▸ **Information**:
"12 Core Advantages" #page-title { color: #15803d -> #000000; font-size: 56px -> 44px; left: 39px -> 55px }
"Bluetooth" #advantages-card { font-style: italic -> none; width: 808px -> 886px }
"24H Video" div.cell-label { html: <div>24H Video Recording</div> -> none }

---

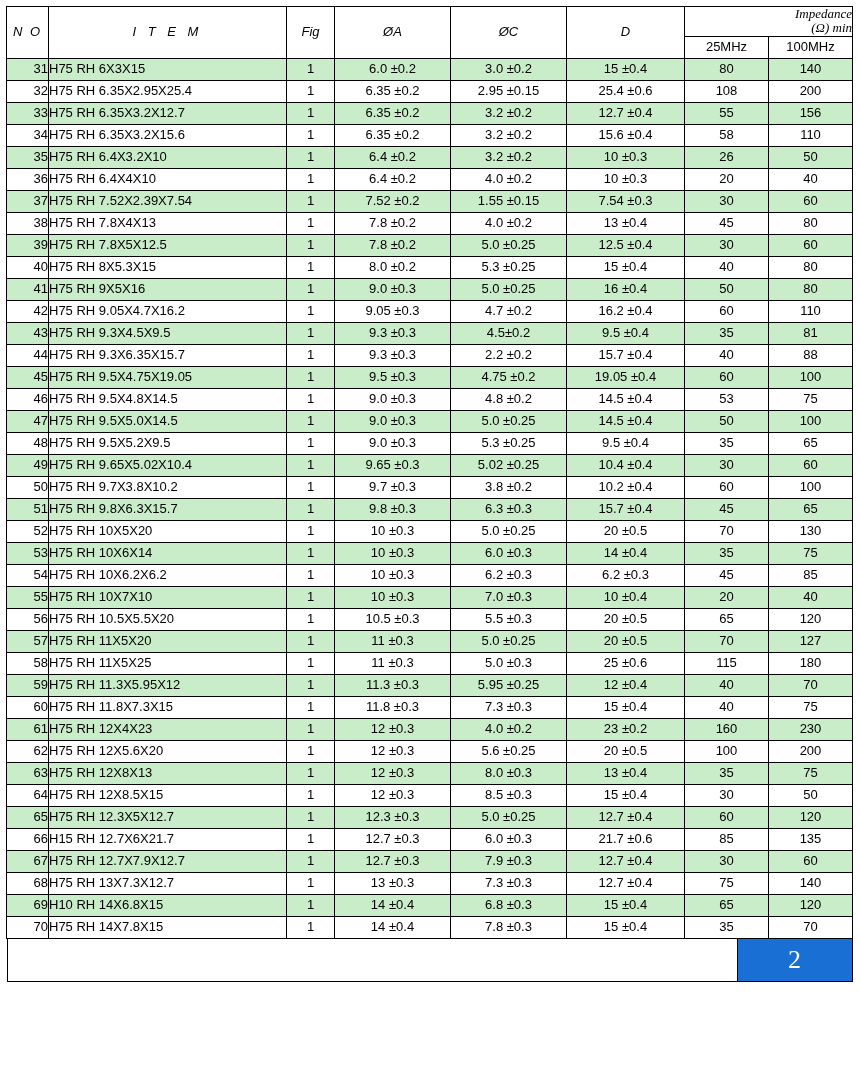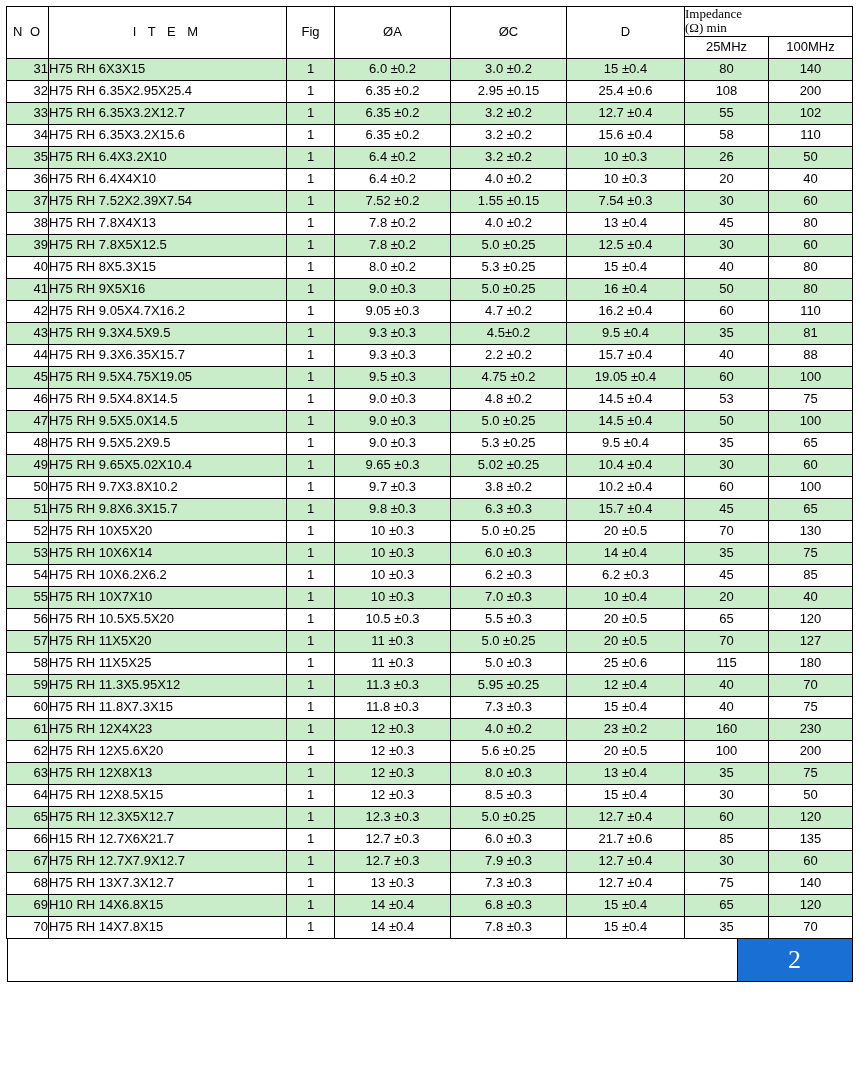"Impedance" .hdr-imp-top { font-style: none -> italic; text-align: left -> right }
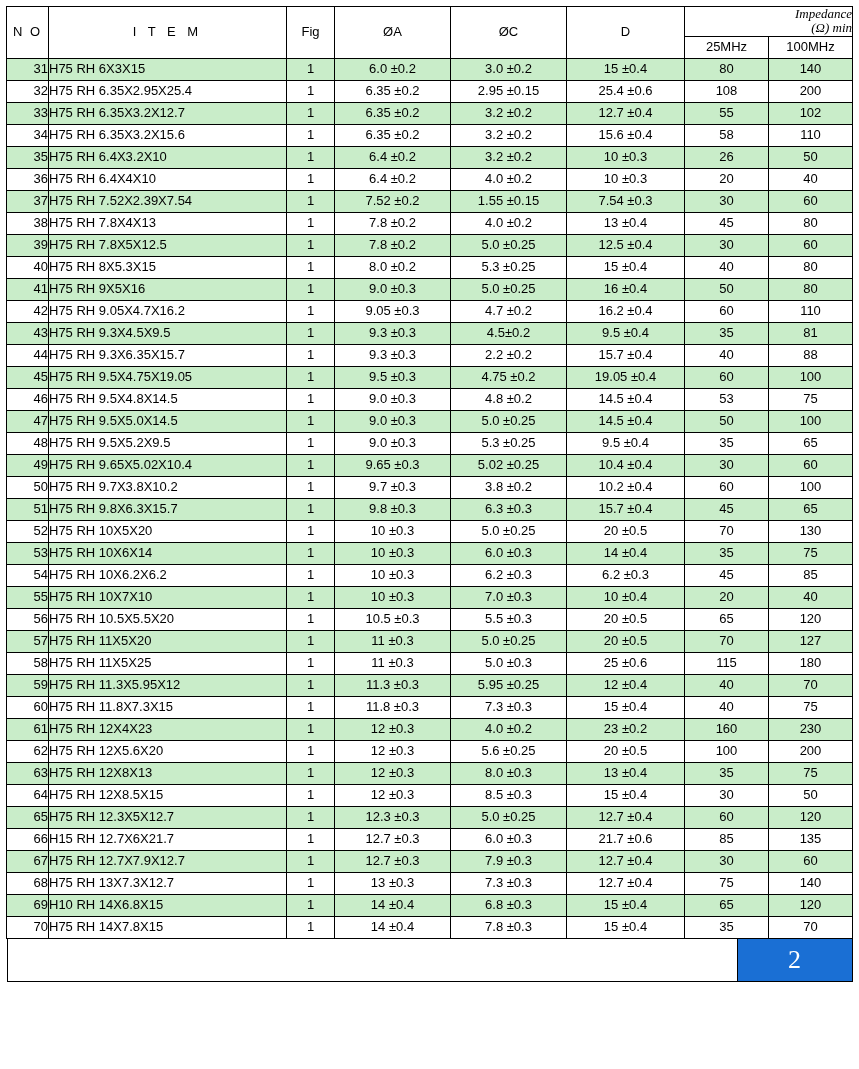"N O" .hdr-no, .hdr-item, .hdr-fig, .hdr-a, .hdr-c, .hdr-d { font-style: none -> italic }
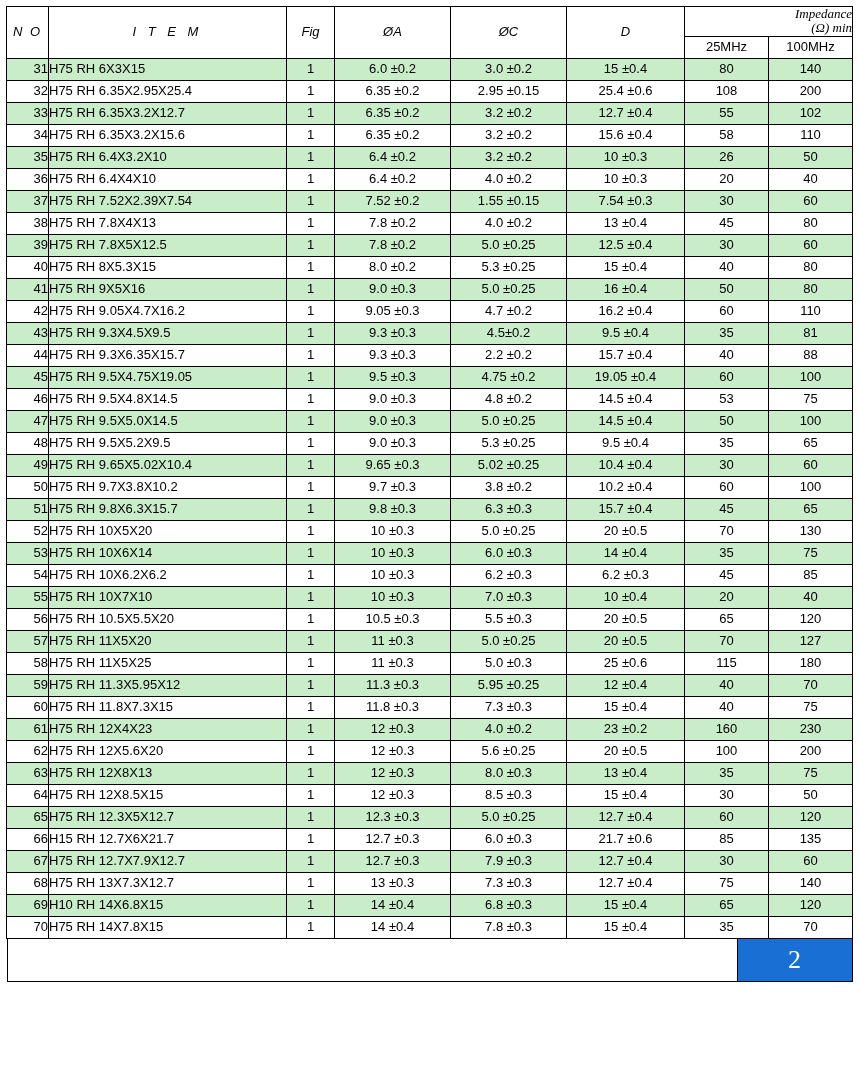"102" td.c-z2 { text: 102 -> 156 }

...

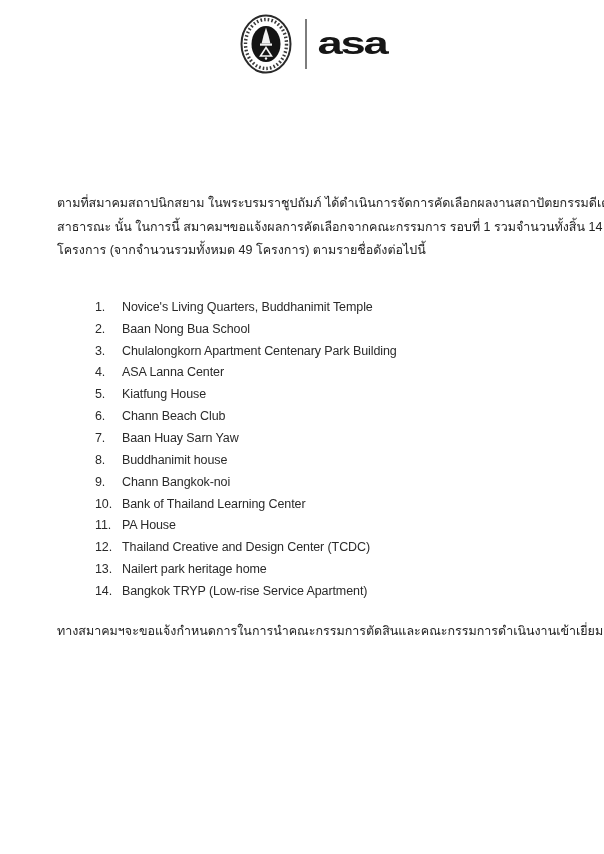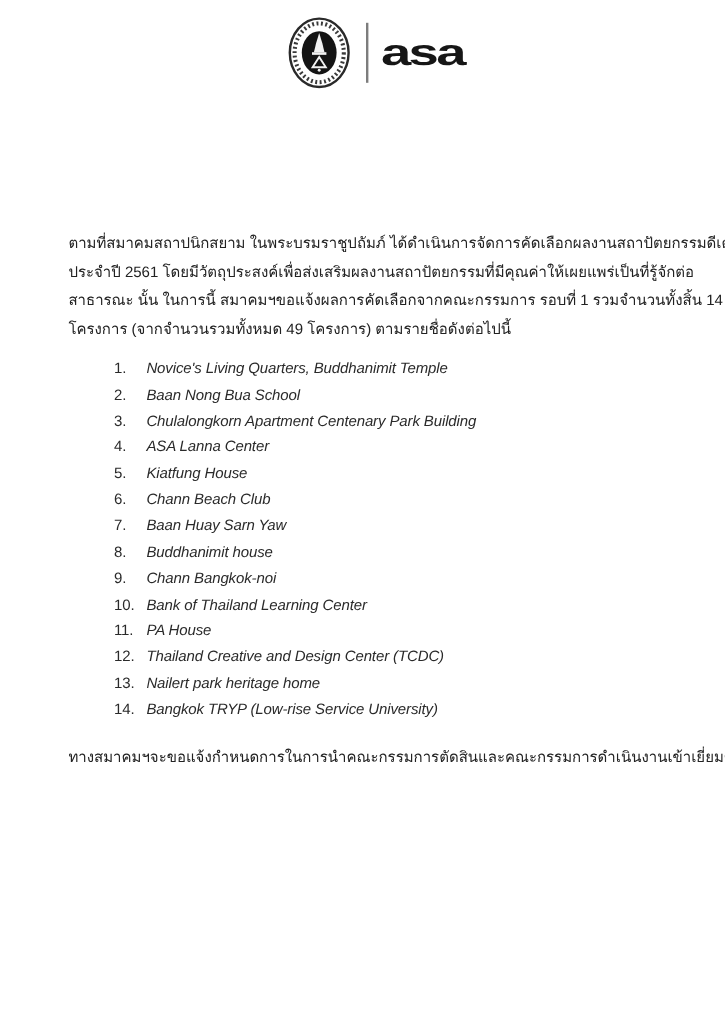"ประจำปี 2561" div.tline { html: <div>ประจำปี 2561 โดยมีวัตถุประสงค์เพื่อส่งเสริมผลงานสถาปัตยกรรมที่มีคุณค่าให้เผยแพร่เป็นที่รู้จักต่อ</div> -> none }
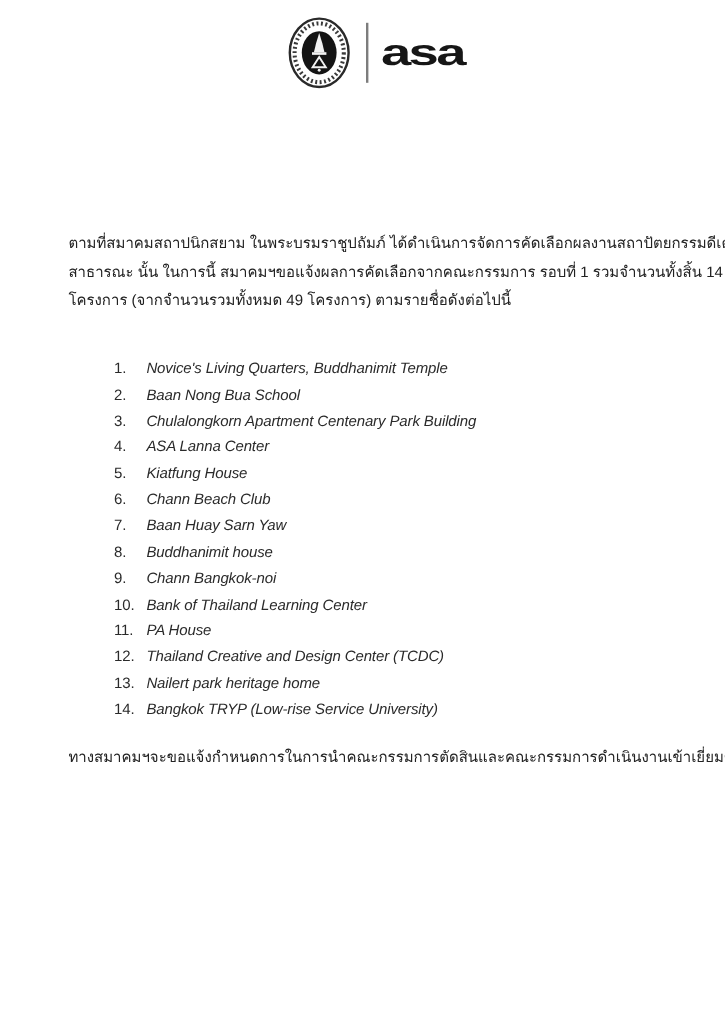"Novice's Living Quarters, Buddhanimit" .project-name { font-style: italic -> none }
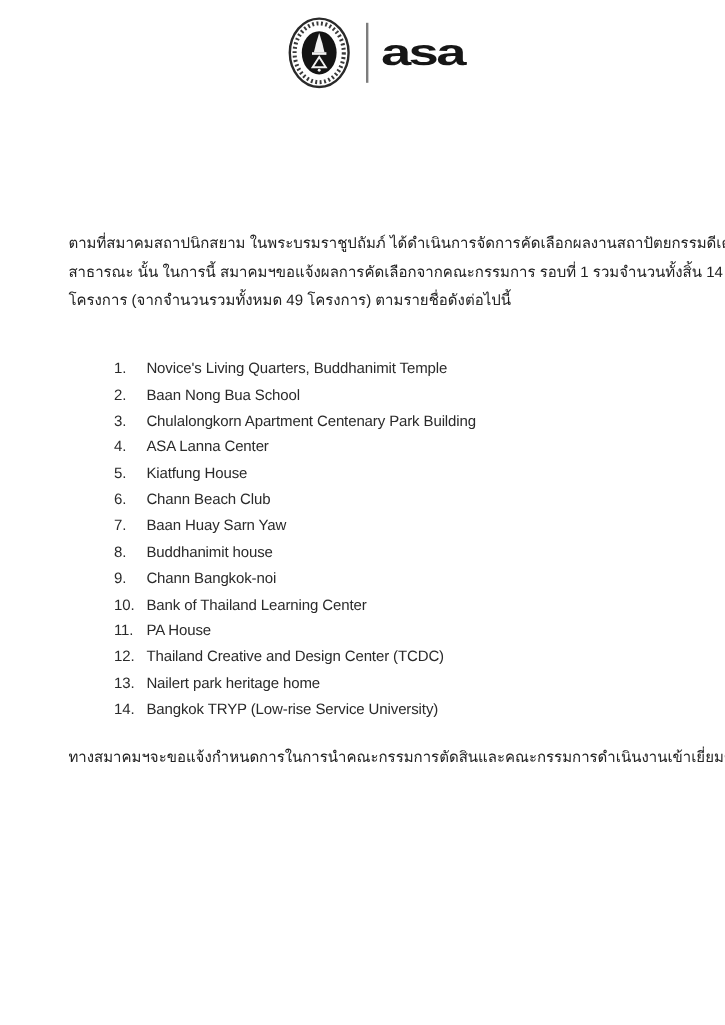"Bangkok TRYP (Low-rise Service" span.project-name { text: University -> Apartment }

▸ **Task to carry out**: Using the records above, return word for word the lines that begin at the one containing "html: <div>ประจำปี 2561" and end at the one containing "text: University ->", both of them included and no pictures.

▸ **Answer box**:
"ประจำปี 2561" div.tline { html: <div>ประจำปี 2561 โดยมีวัตถุประสงค์เพื่อส่งเสริมผลงานสถาปัตยกรรมที่มีคุณค่าให้เผยแพร่เป็นที่รู้จักต่อ</div> -> none }
"Novice's Living Quarters, Buddhanimit" .project-name { font-style: italic -> none }
"Bangkok TRYP (Low-rise Service" span.project-name { text: University -> Apartment }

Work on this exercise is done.